Action item:
What follows is a set of records. Retype them exactly, leaving out the pictures.

** Opening Data for processing block **

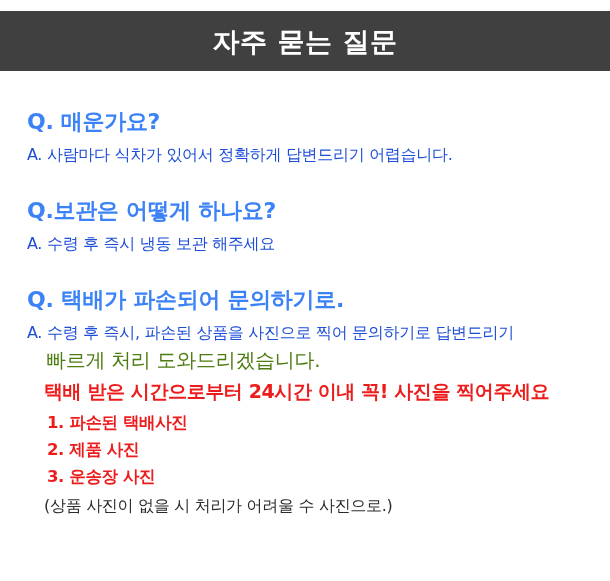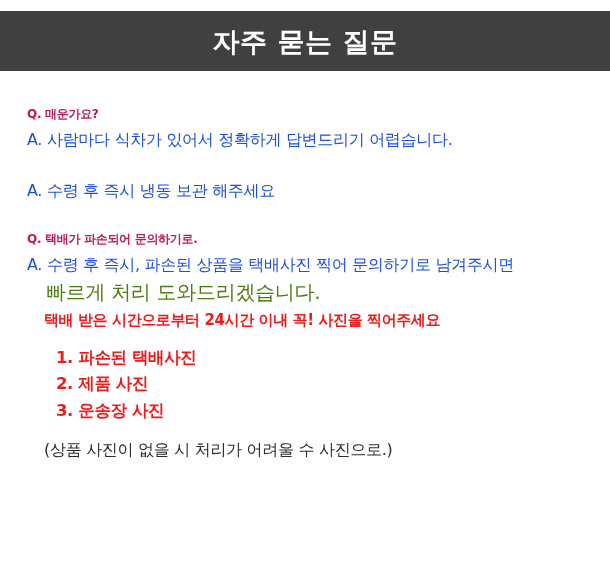"Q. 매운가요?" .qa-question { color: #be185d -> #3b82f6; font-size: 12px -> 22px }
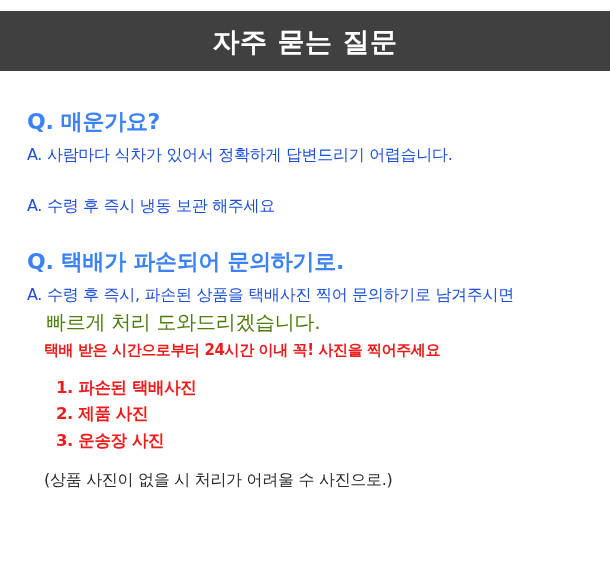"Q.보관은 어떻게 하나요?" div.qa-question { html: none -> <div>Q.보관은 어떻게 하나요?</div> }
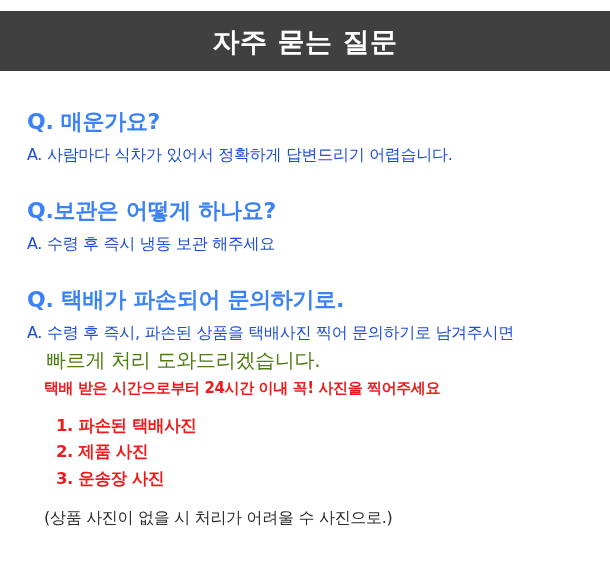"A. 수령 후 즉시, 파손된" div.qa-answer { text: 택배사진 찍어 문의하기로 남겨주시면 -> 사진으로 찍어 문의하기로 답변드리기 }
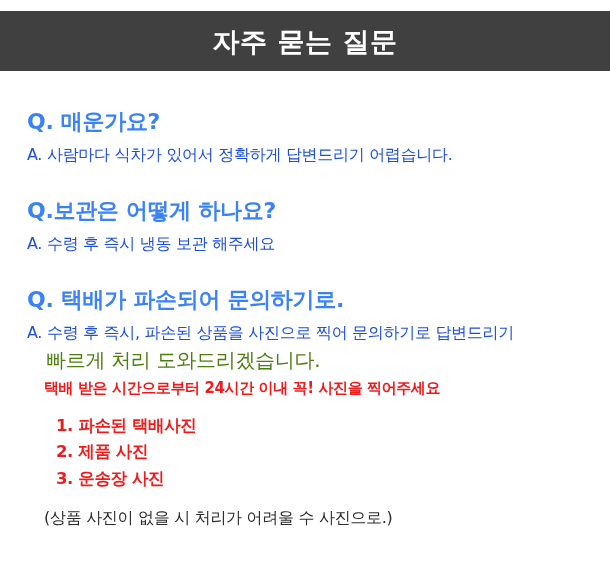"택배 받은 시간으로부터 24시간 이내" .qa-highlight { font-size: 15px -> 19px }
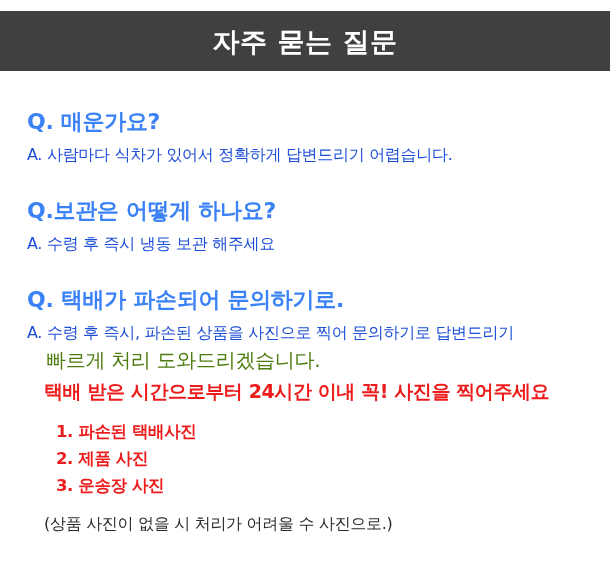"1. 파손된 택배사진" .qa-list { margin: 12px -> 3px }
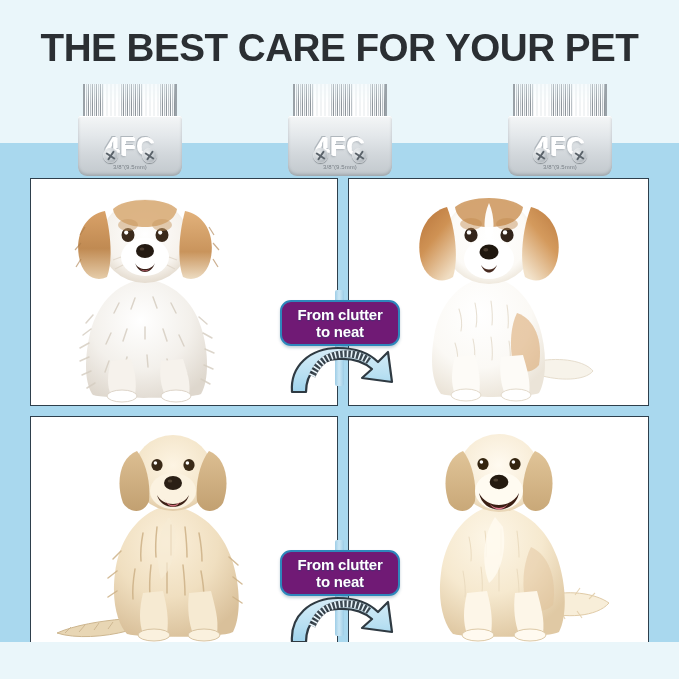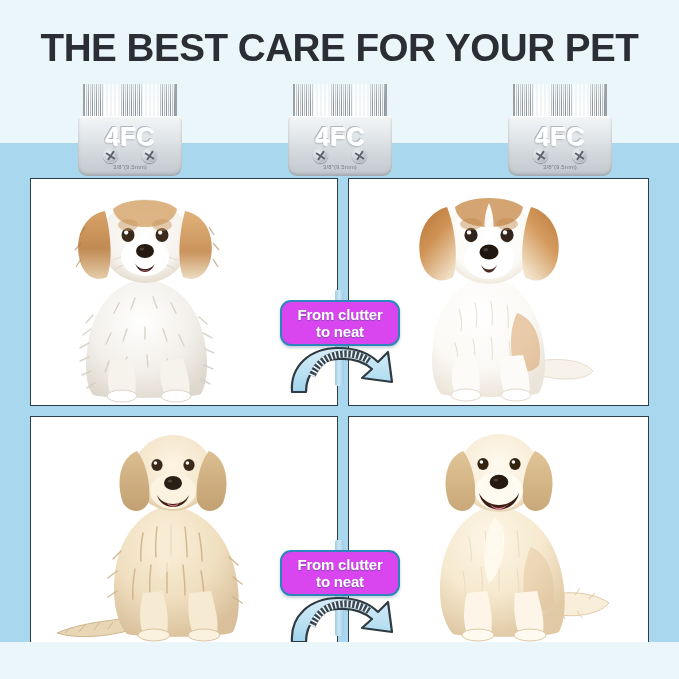"4FC" .blade .code { top: 38px -> 48px }
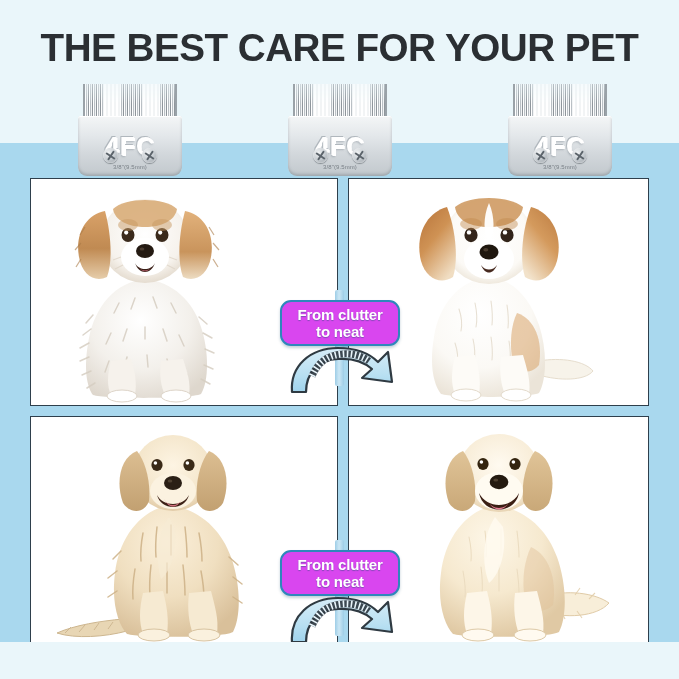"From clutter" .badge { background: #d946ef -> #701a75 }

** Closing Data for processing block **

Response to the task:
"Q. 매운가요?" .qa-question { color: #be185d -> #3b82f6; font-size: 12px -> 22px }
"Q.보관은 어떻게 하나요?" div.qa-question { html: none -> <div>Q.보관은 어떻게 하나요?</div> }
"A. 수령 후 즉시, 파손된" div.qa-answer { text: 택배사진 찍어 문의하기로 남겨주시면 -> 사진으로 찍어 문의하기로 답변드리기 }
"택배 받은 시간으로부터 24시간 이내" .qa-highlight { font-size: 15px -> 19px }
"1. 파손된 택배사진" .qa-list { margin: 12px -> 3px }
"4FC" .blade .code { top: 38px -> 48px }
"From clutter" .badge { background: #d946ef -> #701a75 }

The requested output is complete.